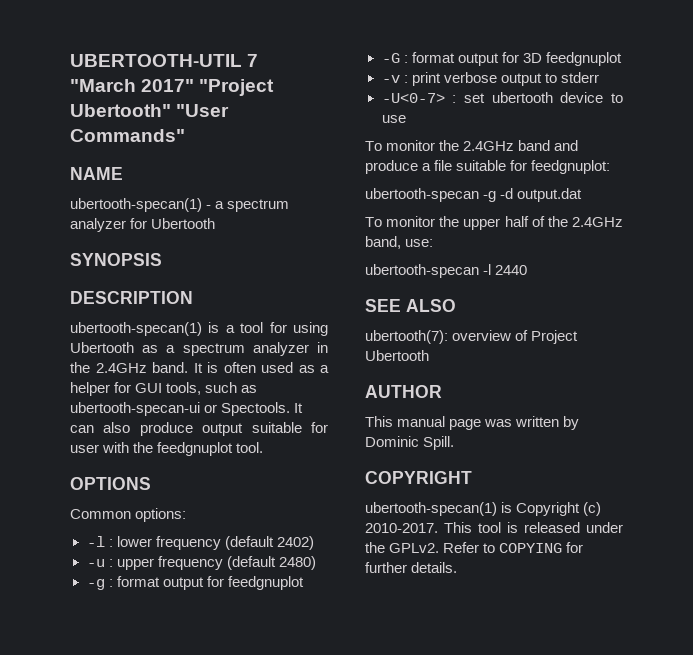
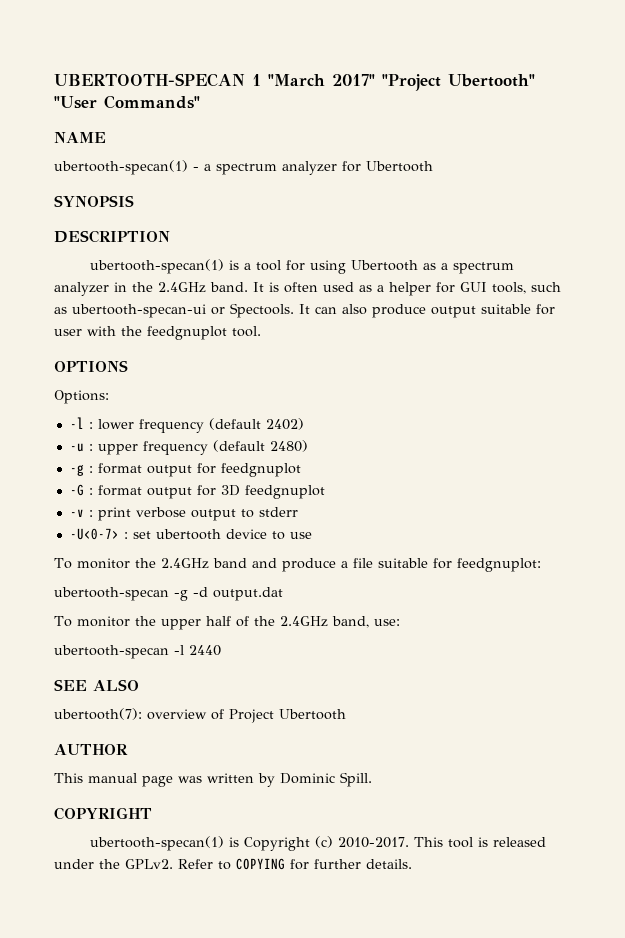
[70,54,259,67] UBERTOOTH-UTIL 7 -> [54,73,261,87] UBERTOOTH-SPECAN 1
[70,508,187,522] Common options: -> [54,390,109,404] Options:

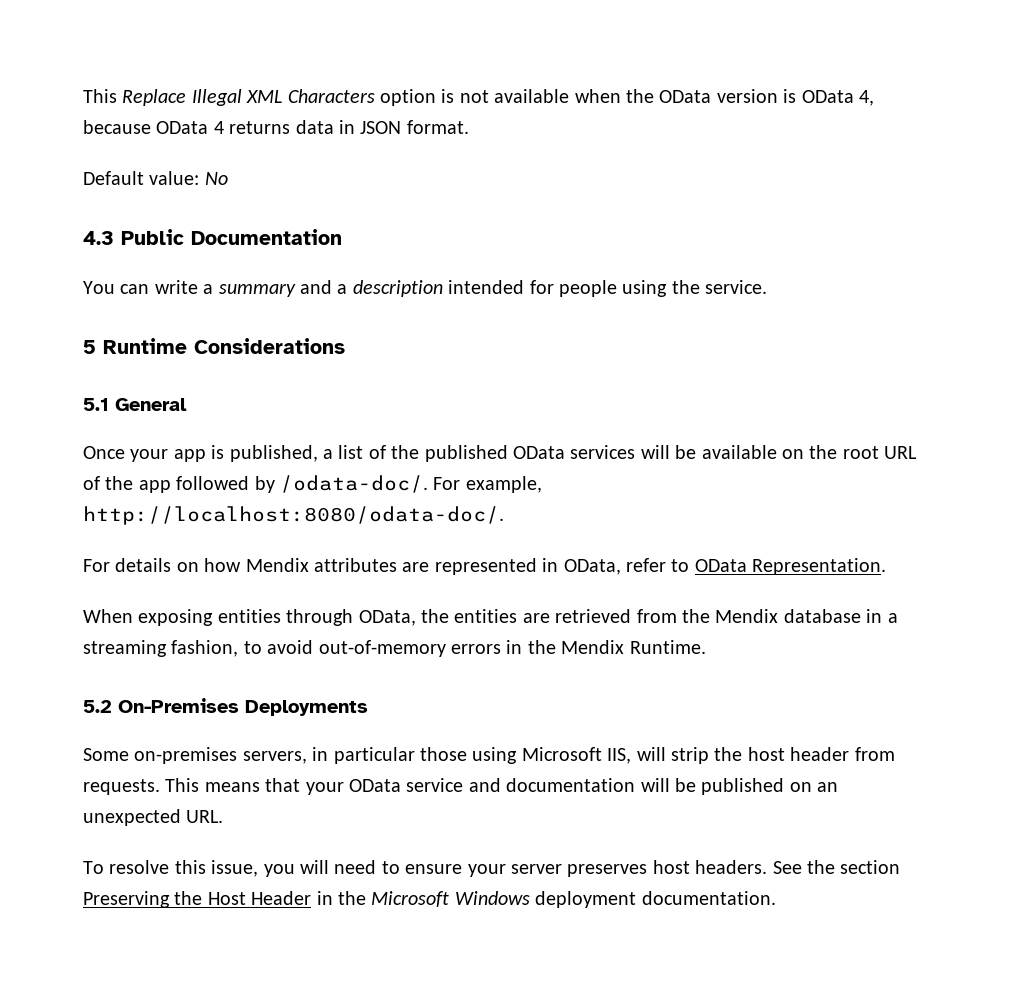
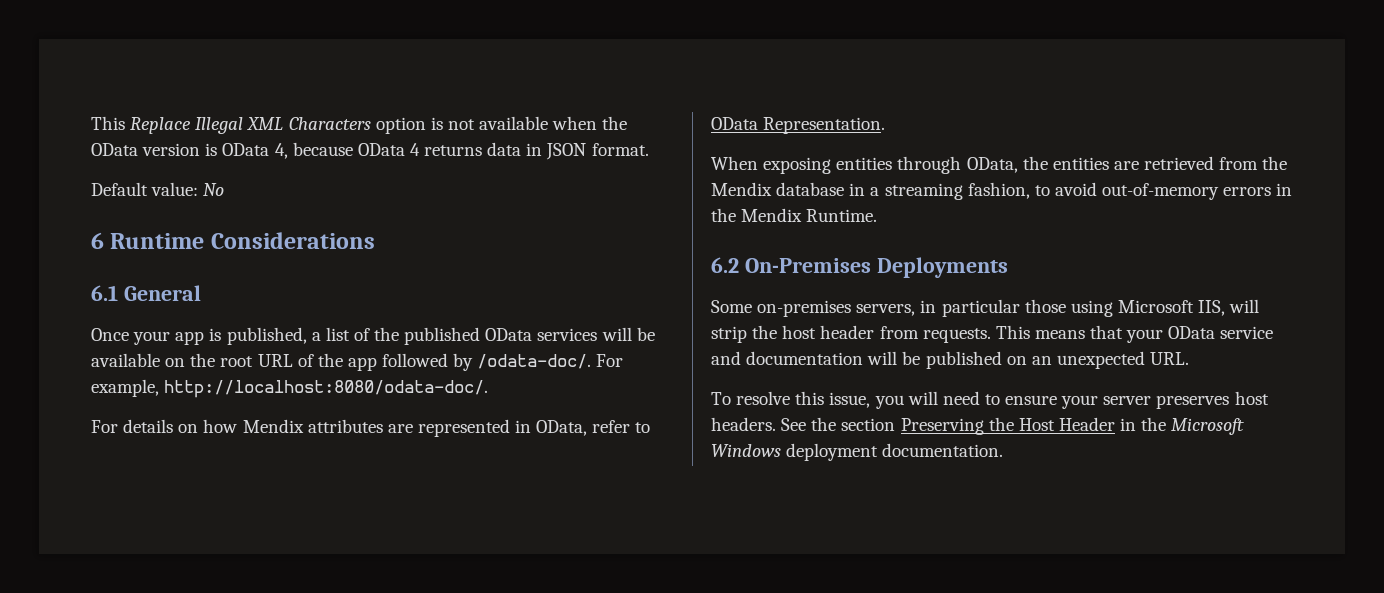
[83,229,342,245] [83,280,768,297] [83,340,96,354] 4.3 Public Documentation // You can write a summary and a description intended for people using the service. // 5 -> [91,232,104,249] 6
[83,398,109,411] 5.1 -> [91,285,118,301] 6.1
[83,700,112,713] 5.2 -> [711,257,739,273] 6.2

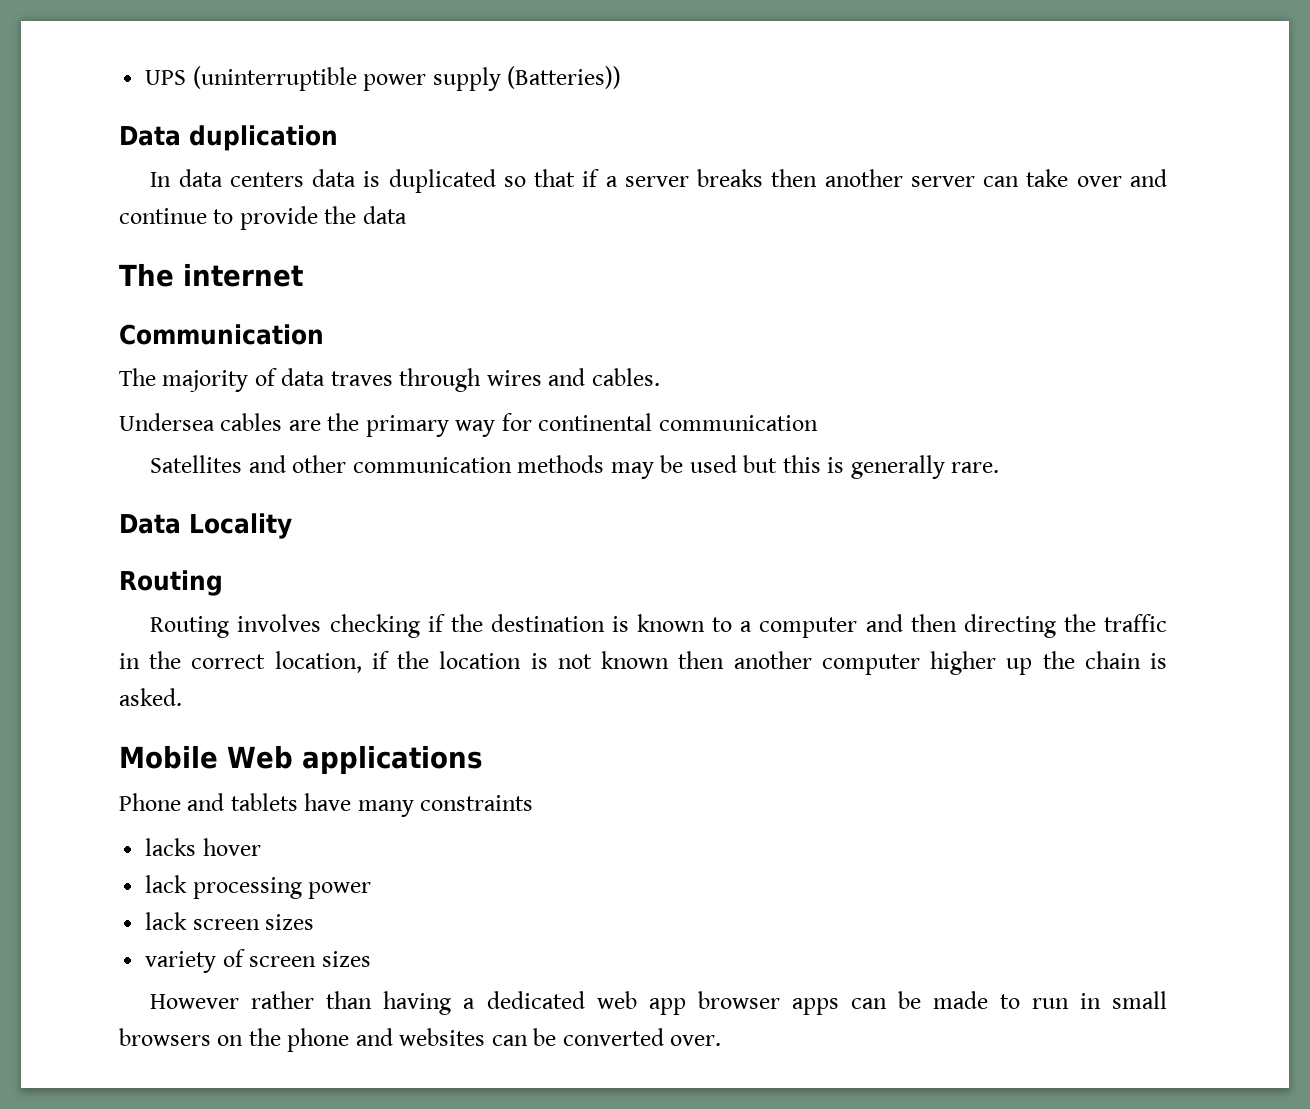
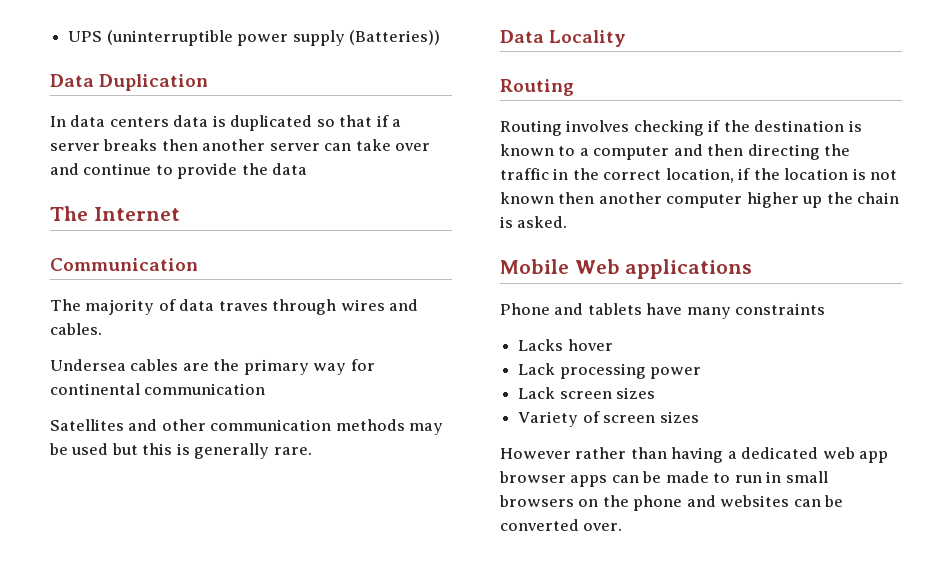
[189,125,338,151] duplication -> [99,74,209,91] Duplication
[183,263,303,287] internet -> [93,207,180,221] Internet
[145,838,197,856] lacks -> [518,339,564,351] Lacks
[145,875,188,893] lack -> [518,363,556,375] Lack
[145,912,315,930] [145,951,217,973] lack screen sizes // variety -> [518,387,656,399] [518,411,579,427] Lack screen sizes // Variety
----------------
Aim of the exercise:
Drop the pictures and reproduce the rest of the entries above exactly.

Solution for this exercise:
[70,54,259,67] UBERTOOTH-UTIL 7 -> [54,73,261,87] UBERTOOTH-SPECAN 1
[70,508,187,522] Common options: -> [54,390,109,404] Options:

[83,229,342,245] [83,280,768,297] [83,340,96,354] 4.3 Public Documentation // You can write a summary and a description intended for people using the service. // 5 -> [91,232,104,249] 6
[83,398,109,411] 5.1 -> [91,285,118,301] 6.1
[83,700,112,713] 5.2 -> [711,257,739,273] 6.2

[189,125,338,151] duplication -> [99,74,209,91] Duplication
[183,263,303,287] internet -> [93,207,180,221] Internet
[145,838,197,856] lacks -> [518,339,564,351] Lacks
[145,875,188,893] lack -> [518,363,556,375] Lack
[145,912,315,930] [145,951,217,973] lack screen sizes // variety -> [518,387,656,399] [518,411,579,427] Lack screen sizes // Variety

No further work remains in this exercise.